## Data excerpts
==============================

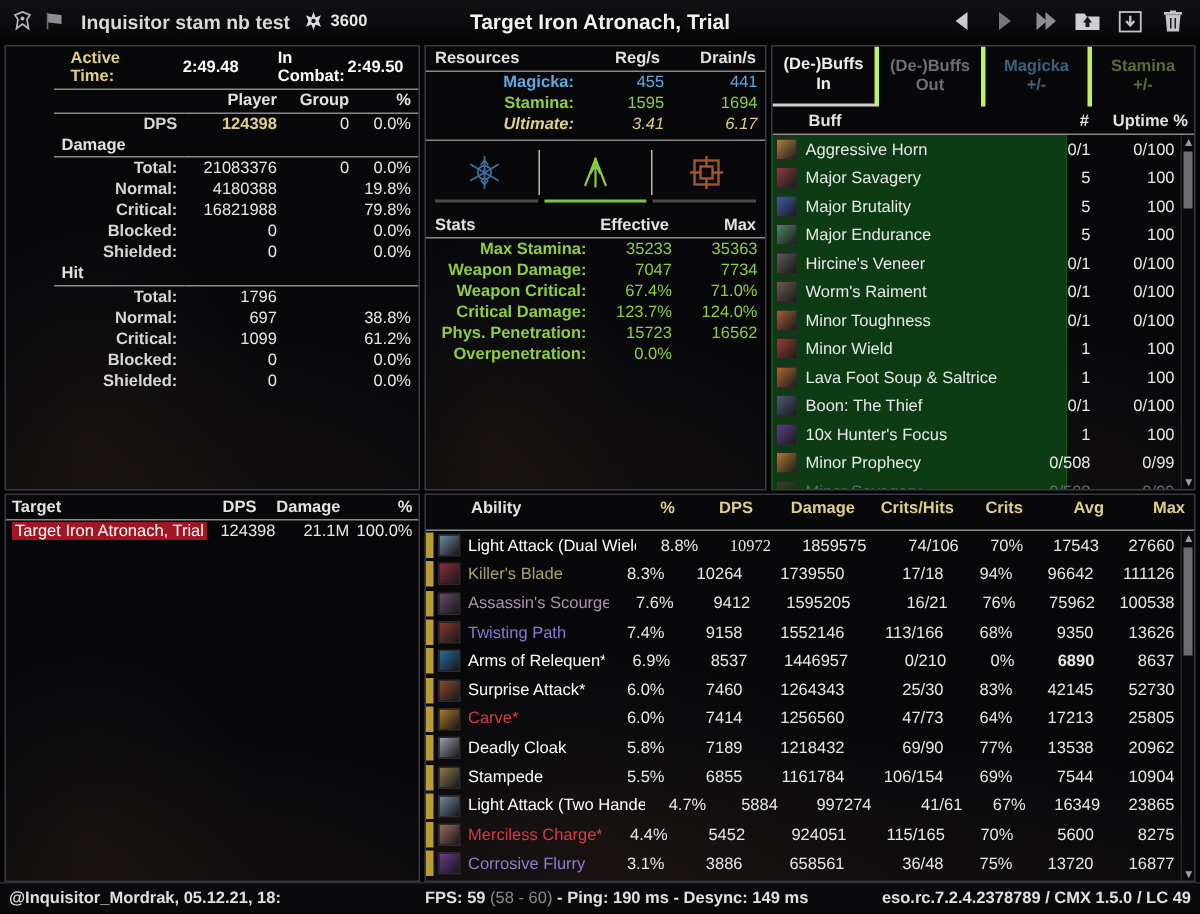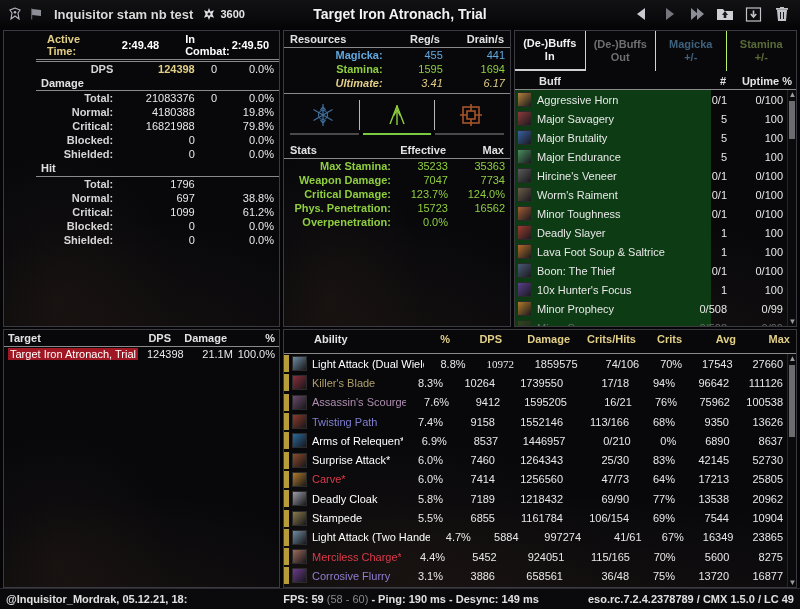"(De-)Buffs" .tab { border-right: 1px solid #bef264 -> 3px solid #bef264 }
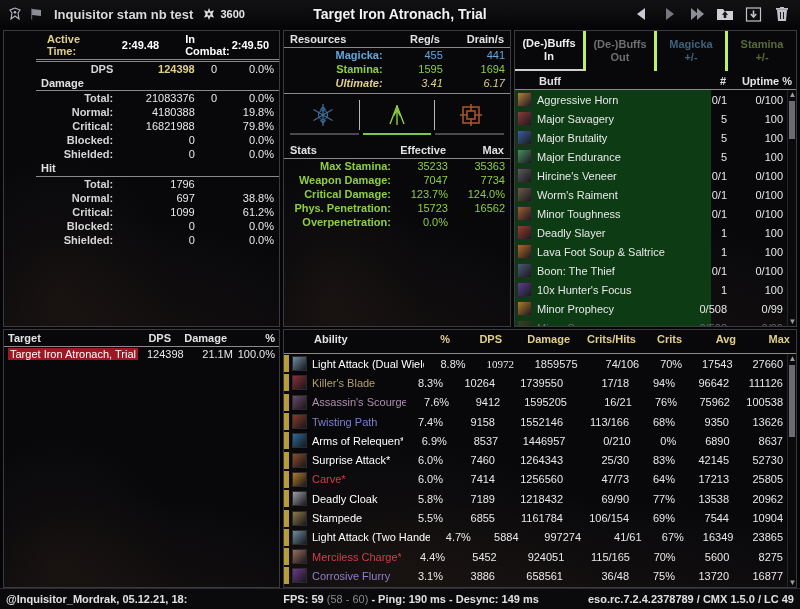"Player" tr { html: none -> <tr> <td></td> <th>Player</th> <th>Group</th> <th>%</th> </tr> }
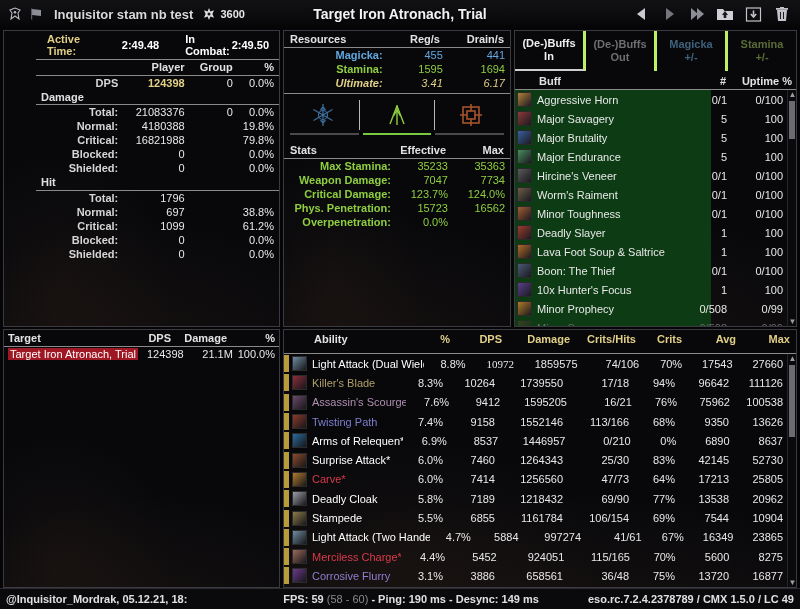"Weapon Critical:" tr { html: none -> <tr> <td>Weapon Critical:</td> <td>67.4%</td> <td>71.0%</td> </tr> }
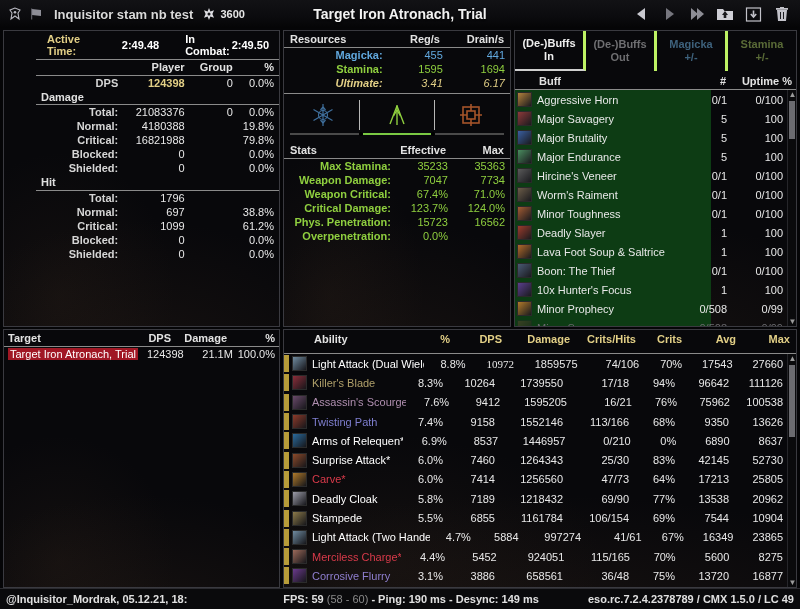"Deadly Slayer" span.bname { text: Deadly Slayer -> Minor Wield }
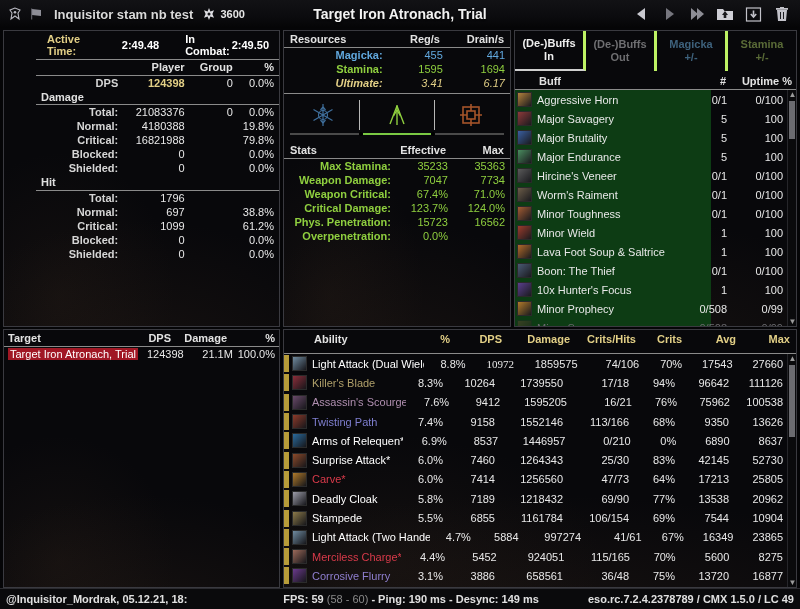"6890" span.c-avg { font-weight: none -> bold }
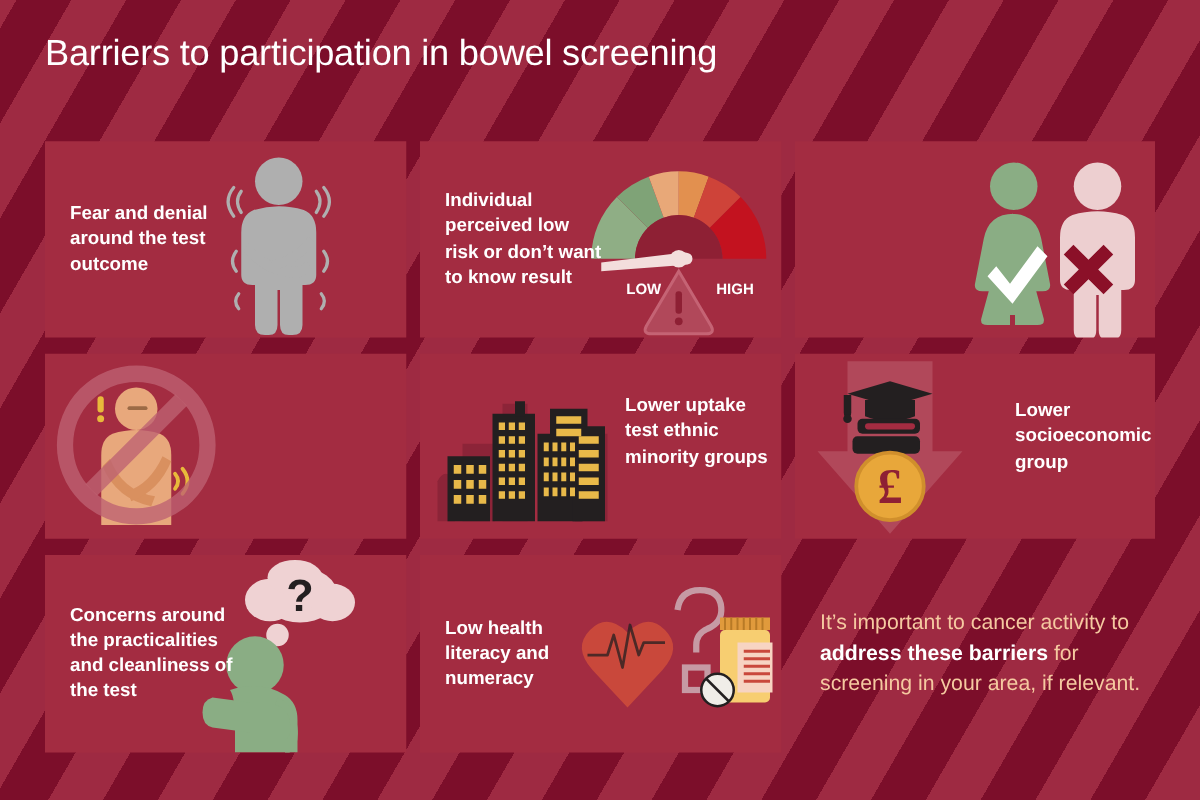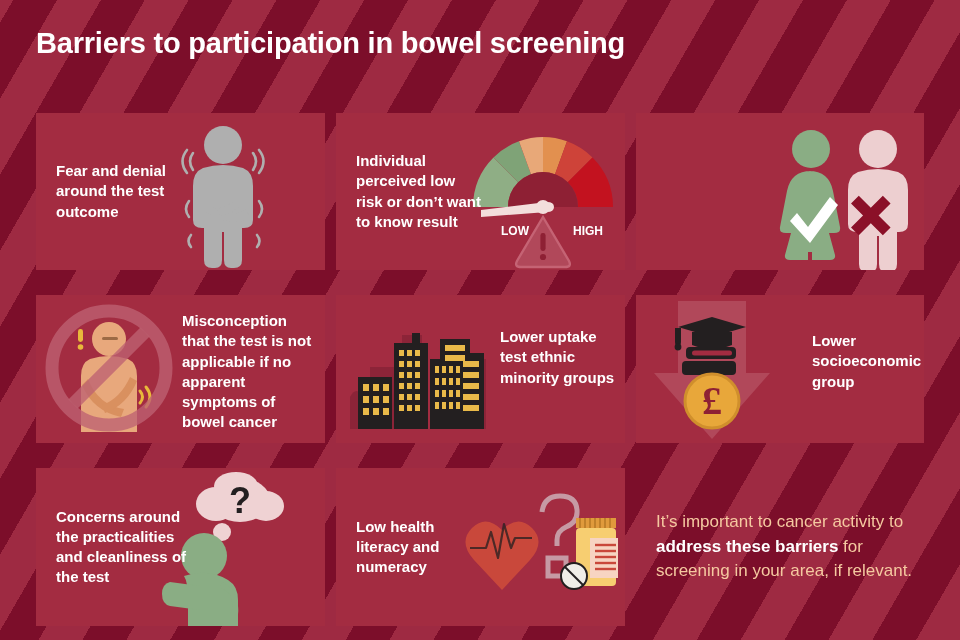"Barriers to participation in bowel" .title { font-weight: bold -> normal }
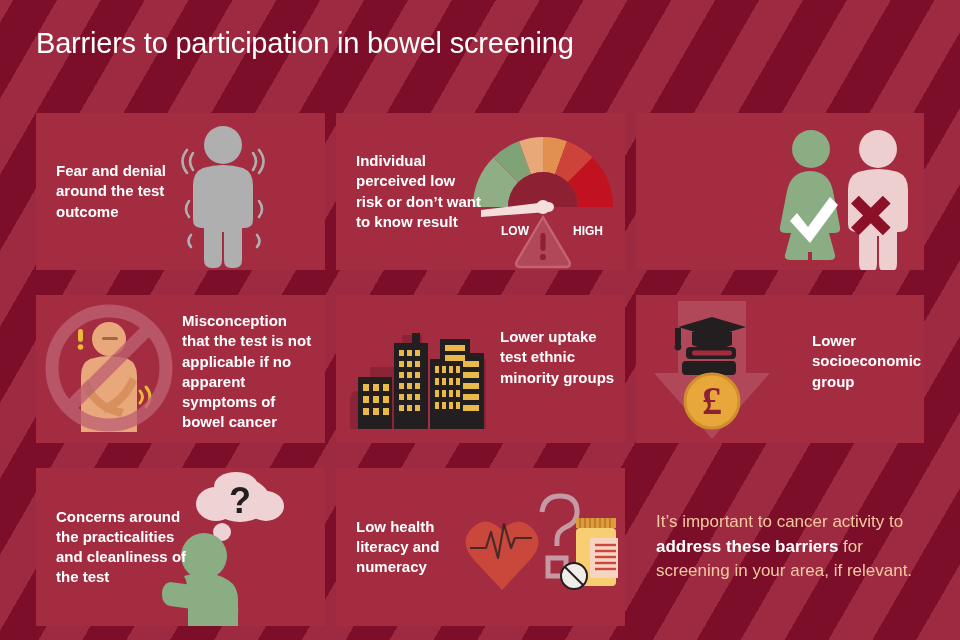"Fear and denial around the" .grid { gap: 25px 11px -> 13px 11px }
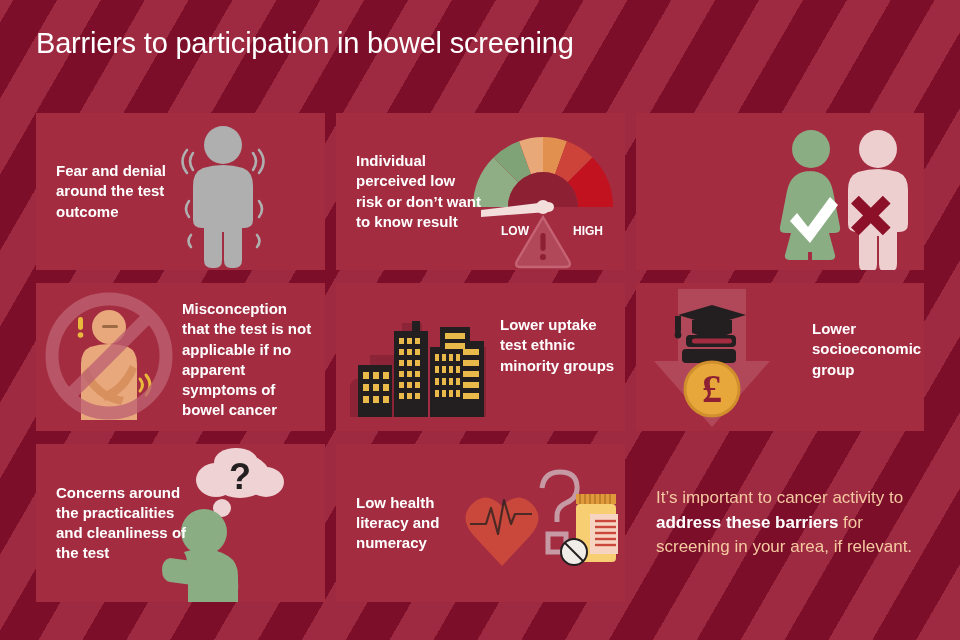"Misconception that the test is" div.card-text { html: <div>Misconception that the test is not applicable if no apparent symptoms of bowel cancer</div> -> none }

==============================

## ACTION ITEM
Beginning with the line that contains "to participation in", reproduce every line through the end of the records above exactly, leaving pictures out.

## THE COMPLETED TASK
"Barriers to participation in bowel" .title { font-weight: bold -> normal }
"Fear and denial around the" .grid { gap: 25px 11px -> 13px 11px }
"Misconception that the test is" div.card-text { html: <div>Misconception that the test is not applicable if no apparent symptoms of bowel cancer</div> -> none }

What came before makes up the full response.